At that point I could open: • https://jellyfin.home.arpa • https://audiobookshelf.home.arpa • https://immich.home.arpa • https://homepage.home.arpa

No ports to remember. No IPs in bookmarks. Just readable service names.

That was the moment the whole setup started feeling a lot more organized.

  1. A nice side benefit: better setup for remote access later

Another reason this was worth doing is that it sets me up nicely if I ever want to access these services from outside the LAN later.

Right now, everything is still local-only, which is exactly how I want it. But using proper DNS names and a reverse proxy means the structure is already there if I decide to open up limited remote access in the future.

Instead of rebuilding everything later, I’d already have: • clean service hostnames • one reverse proxy handling traffic • a consistent pattern for adding new services • a much easier path to using a domain name later

So even though this change was mostly about making the LAN setup cleaner, it also feels like one of those upgrades that makes future improvements easier without forcing me to do them now.

That’s probably my favorite kind of infrastructure change: better today, and also a better foundation for later.

  1. Why this was worth doing

This was one of those upgrades that doesn’t add a brand new app, but still makes the server better every day.

Before: • IP addresses • random ports • browser warnings • harder to remember where everything lived

After: • clean service names • one front door for everything • HTTPS on the LAN • easier to add new services later

It made the server feel less like “a bunch of stuff running on one laptop” and more like a small platform I actually want to keep building on.

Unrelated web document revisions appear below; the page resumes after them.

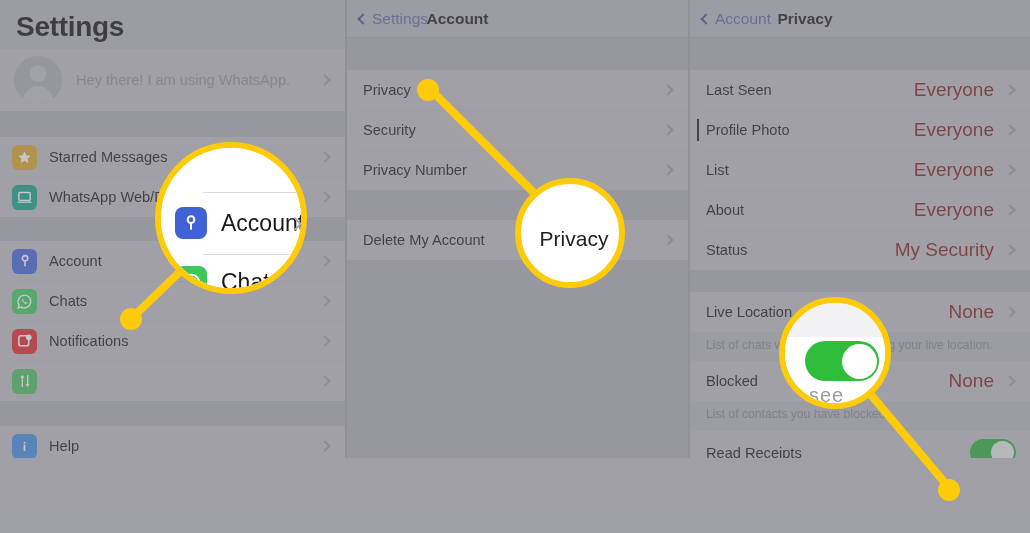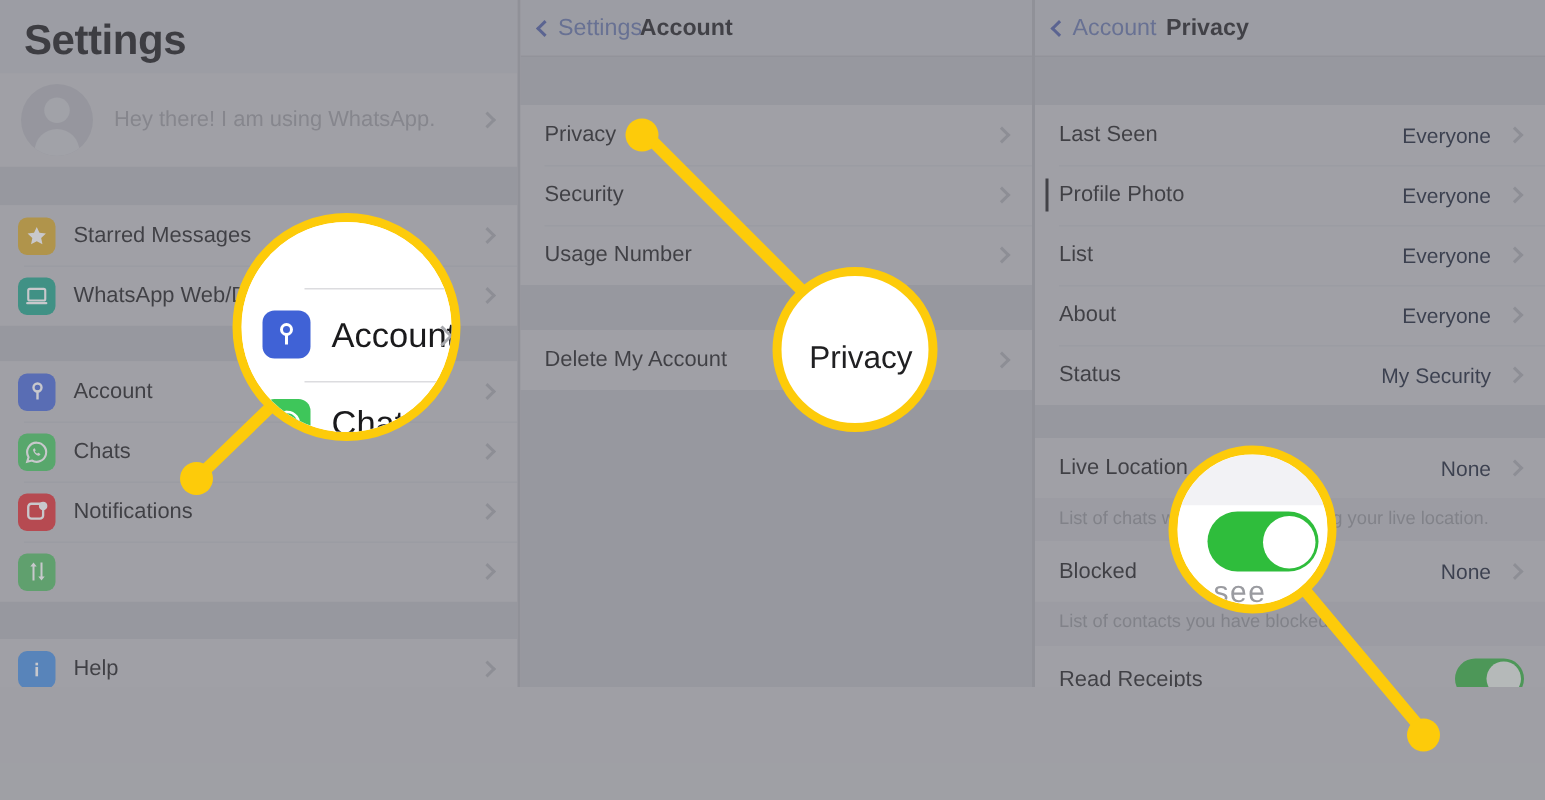--- a/index.html
+++ b/index.html
@@ -89,7 +89,7 @@
   }
   .row-value {
     margin-left: auto;
-    font-size: 14px; color: #0f172a;
+    font-size: 19px; color: #7f1d1d;
     padding-right: 4px;
   }
   .chev {

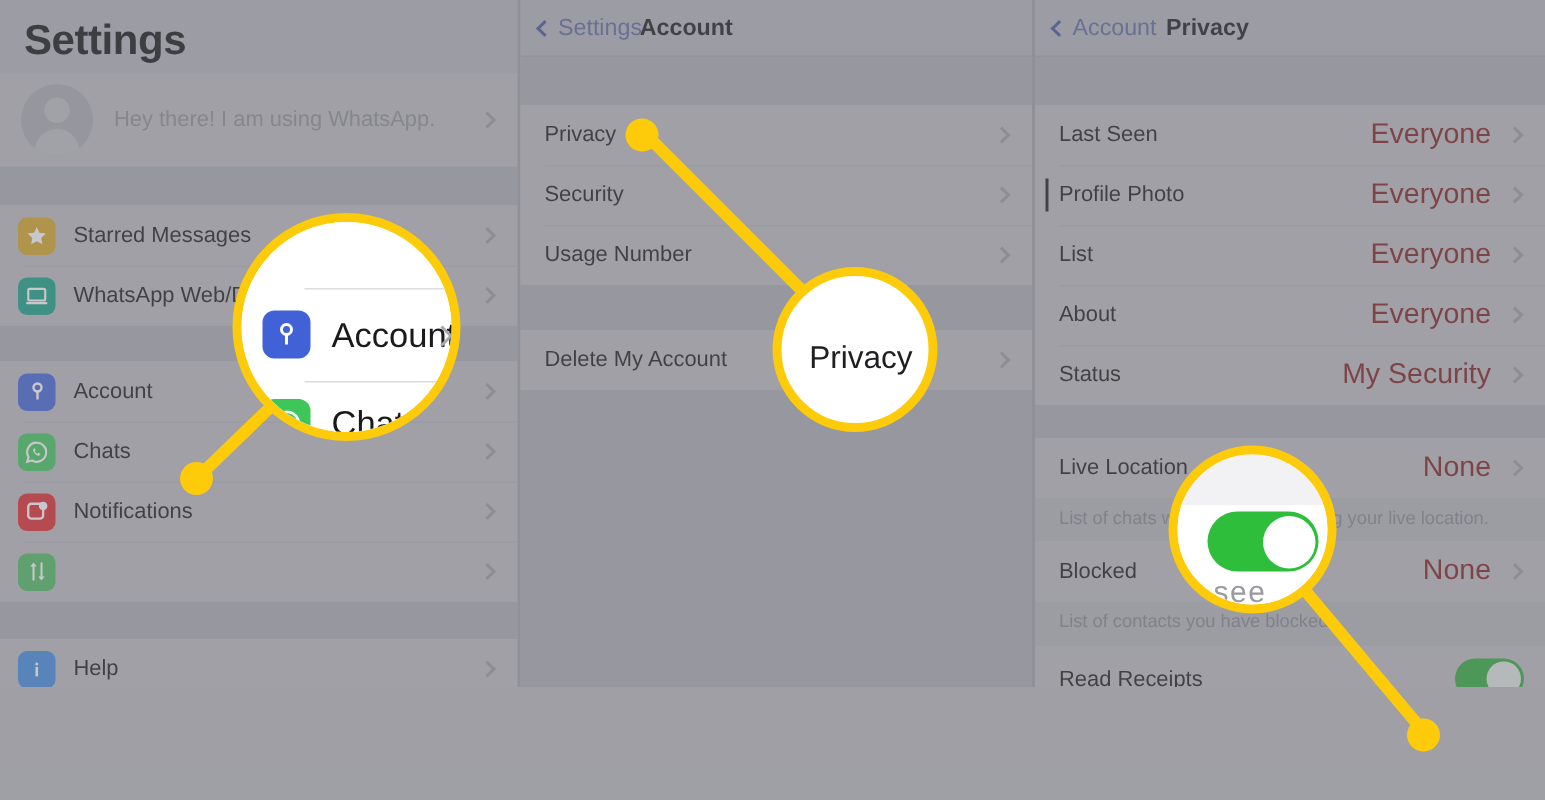--- a/index.html
+++ b/index.html
@@ -389,7 +389,7 @@
         <span class="chev"></span>
       </div>
       <div class="row">
-        <span class="row-label">Usage Number</span>
+        <span class="row-label">Privacy Number</span>
         <span class="chev"></span>
       </div>
     </div>

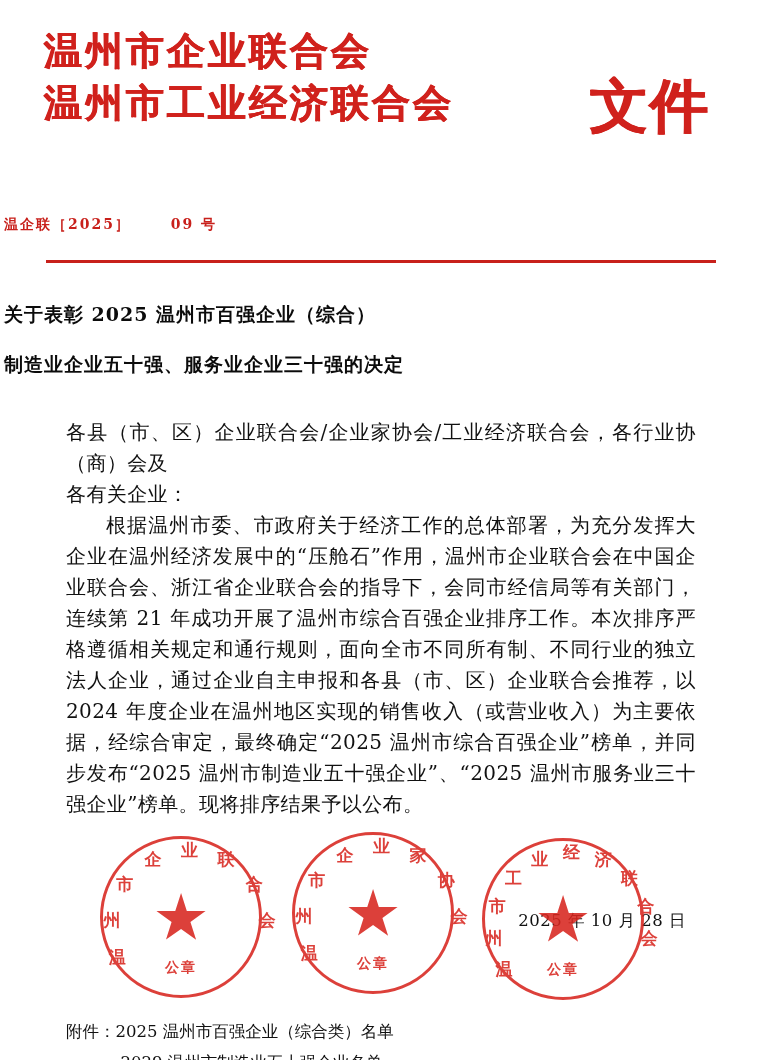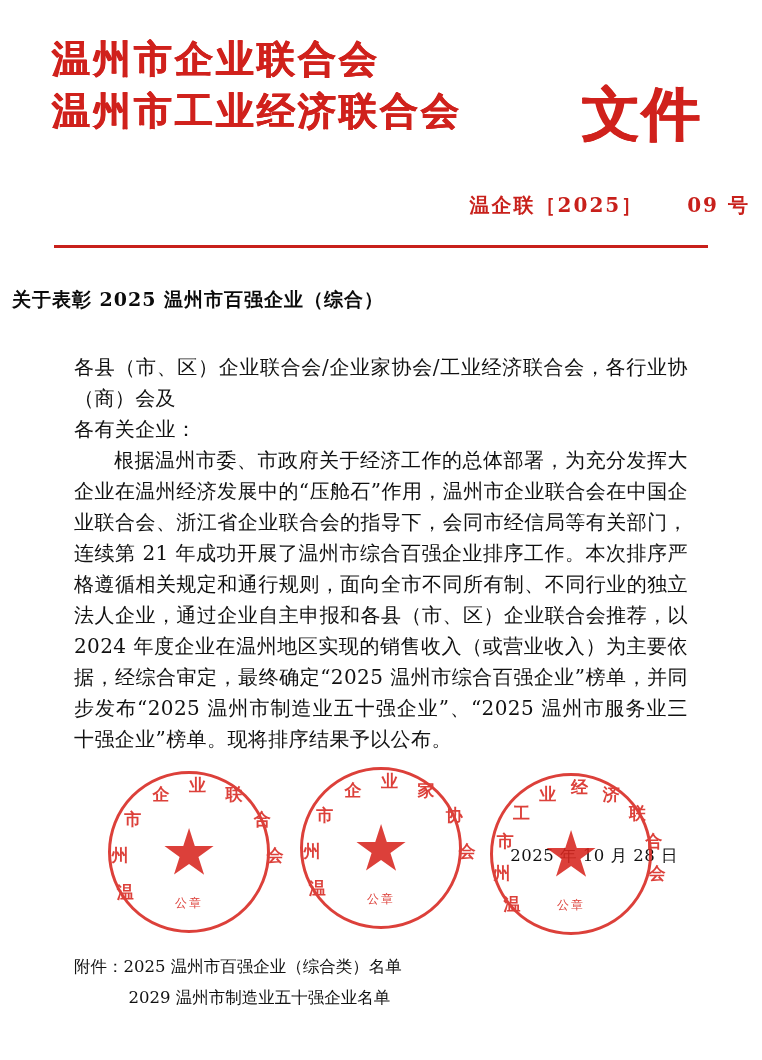--- a/index.html
+++ b/index.html
@@ -21,7 +21,7 @@
     position: relative;
     width: 762px;
     height: 928px;
-    padding: 12px;
+    padding: 4px;
   }
 
   

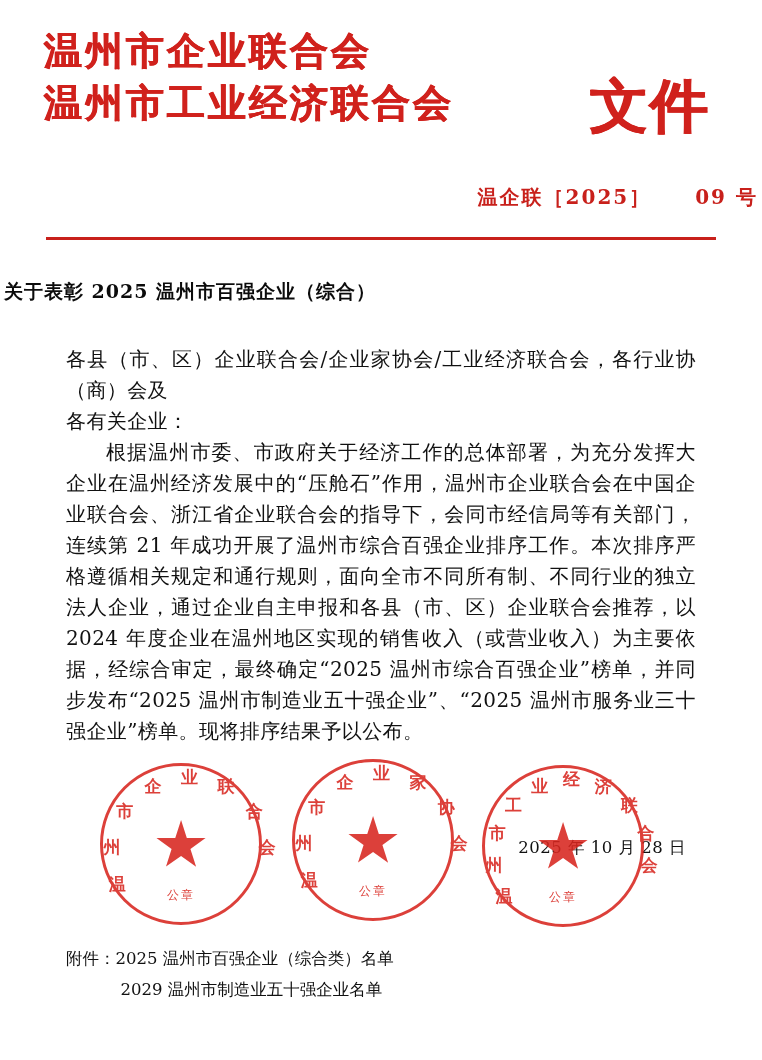--- a/index.html
+++ b/index.html
@@ -61,10 +61,11 @@
 
   
   .docnum {
-    text-align: right;
+    text-align: left;
     color: #c8201b;
-    font-size: 20px;
+    font-size: 14px;
     letter-spacing: 2px;
+    margin-top: 32px;
     font-weight: 600;
   }
   .docnum .gap { display: inline-block; width: 26px; }

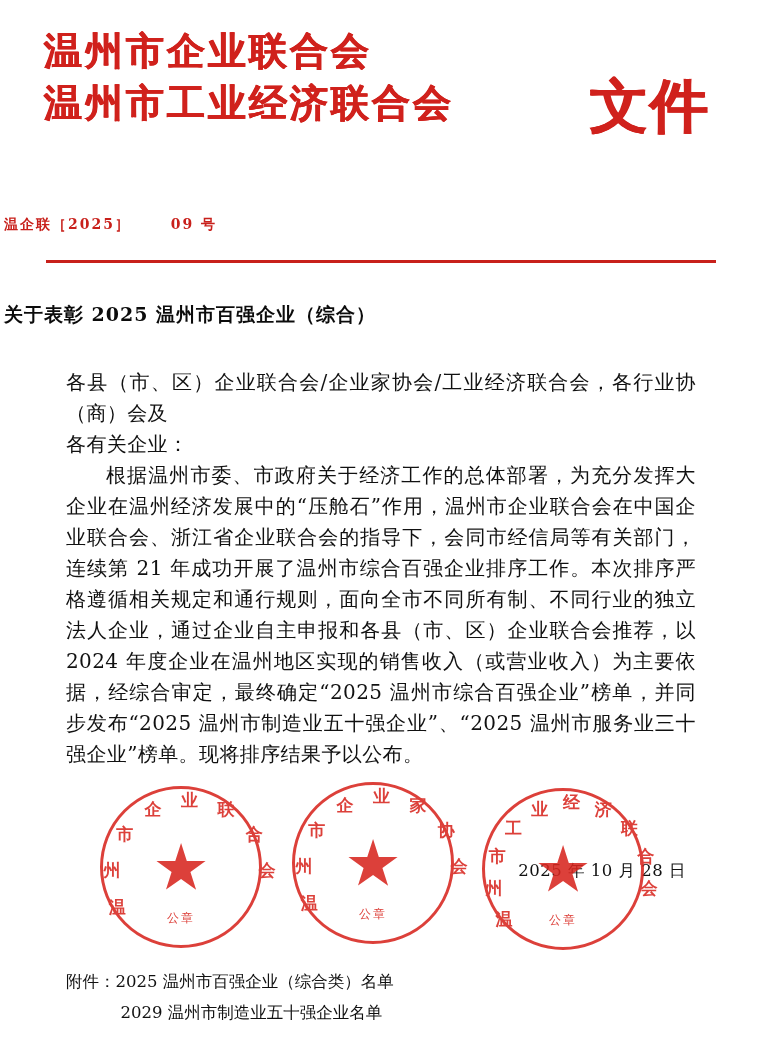--- a/index.html
+++ b/index.html
@@ -202,6 +202,7 @@
 
   <div class="title-block">
     <div class="title-line">关于表彰 2025 温州市百强企业（综合）</div>
+    <div class="title-line second">制造业企业五十强、服务业企业三十强的决定</div>
   </div>
 
   <div class="body-block">

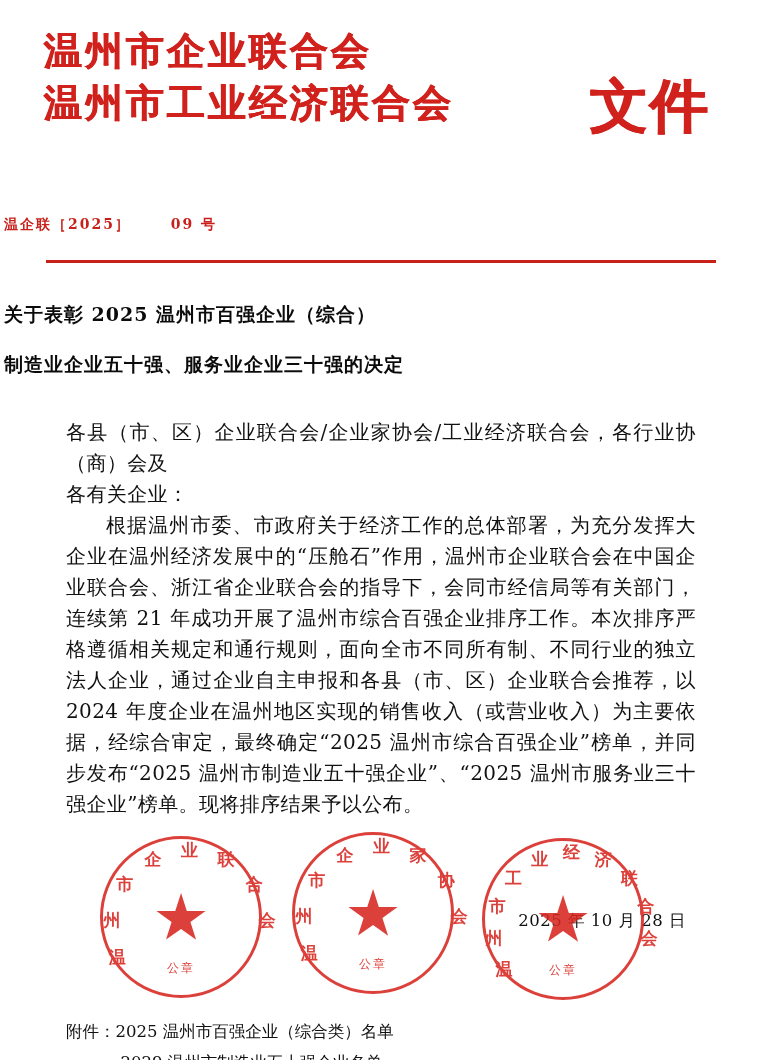--- a/index.html
+++ b/index.html
@@ -162,8 +162,8 @@
     left: 50%;
     bottom: 18px;
     transform: translateX(-50%);
-    font-size: 12px;
-    font-weight: 400;
+    font-size: 14px;
+    font-weight: 700;
     color: #d8261f;
     letter-spacing: 2px;
   }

And that’s a big part of why I like self-hosting in the first place. Not just because the software works, but because I can keep refining the environment until it feels calm, clean, and mine.

What’s next

With Pi-hole handling local DNS and Caddy handling HTTPS + reverse proxying, adding new services gets a lot easier: 1. install the app 2. give it a DNS name in Pi-hole 3. add a Caddy block for it 4. open it at a clean URL

That pattern is simple enough that I’ll probably keep using it for the rest of this setup.